**Task goal**
Identify all lines in the listing that include the word "ways", and copy them out.

※

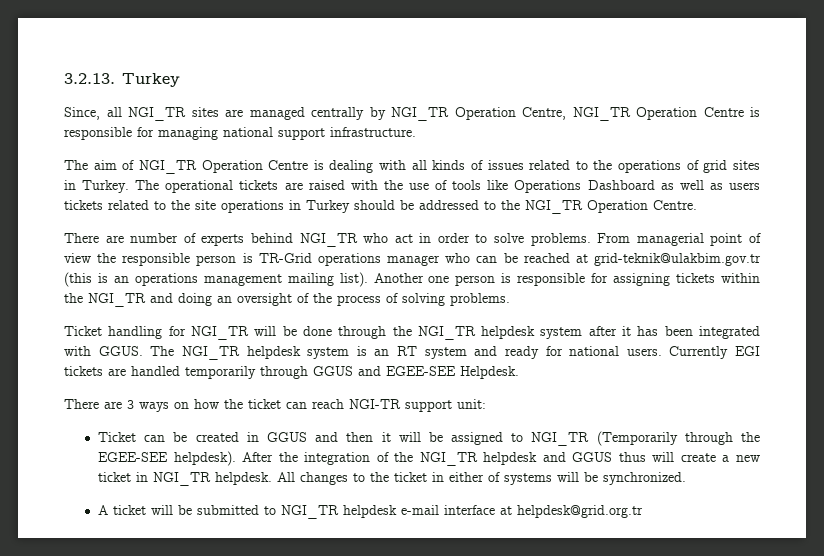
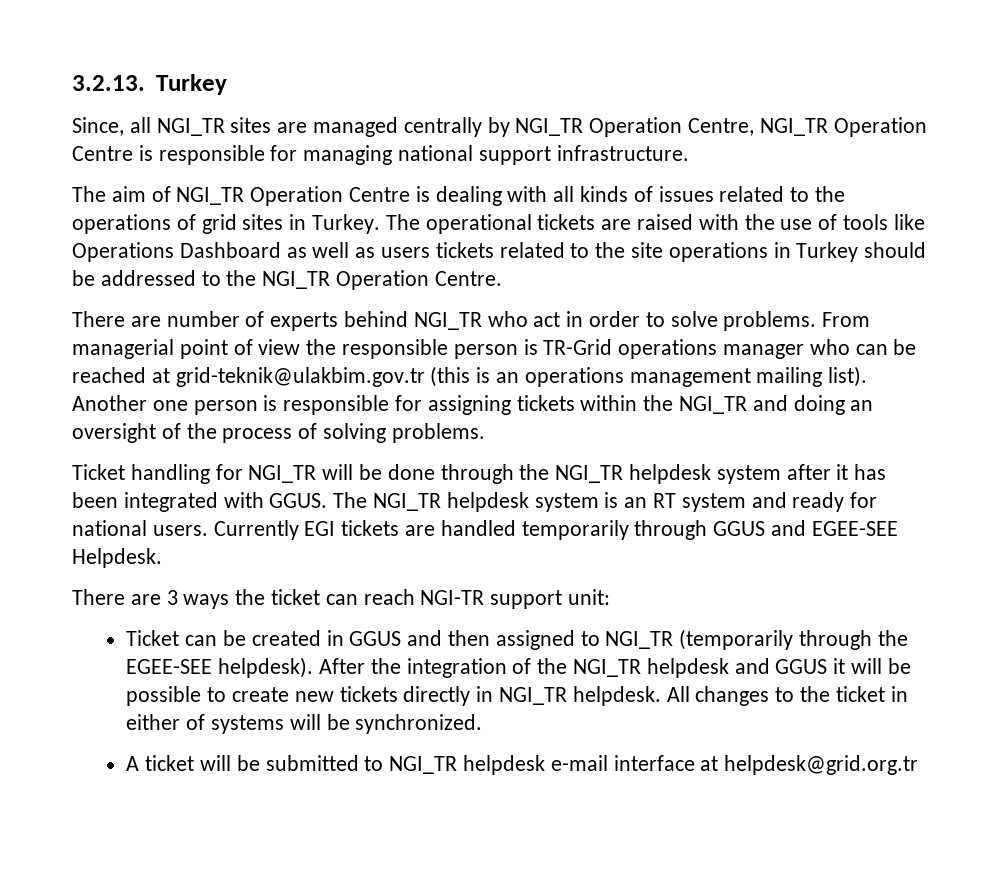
- There are 3 ways on how the ticket can reach NGI-TR support unit:
+ There are 3 ways the ticket can reach NGI-TR support unit:
- Ticket can be created in GGUS and then it will be assigned to NGI_TR (Temporarily through the EGEE-SEE helpdesk).
+ Ticket can be created in GGUS and then assigned to NGI_TR (temporarily through the EGEE-SEE helpdesk).
- After the integration of the NGI_TR helpdesk and GGUS thus will create a new ticket in NGI_TR helpdesk.
+ After the integration of the NGI_TR helpdesk and GGUS it will be possible to create new tickets directly in NGI_TR helpdesk.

※

**Problem solution**
- There are 3 ways on how the ticket can reach NGI-TR support unit:
+ There are 3 ways the ticket can reach NGI-TR support unit:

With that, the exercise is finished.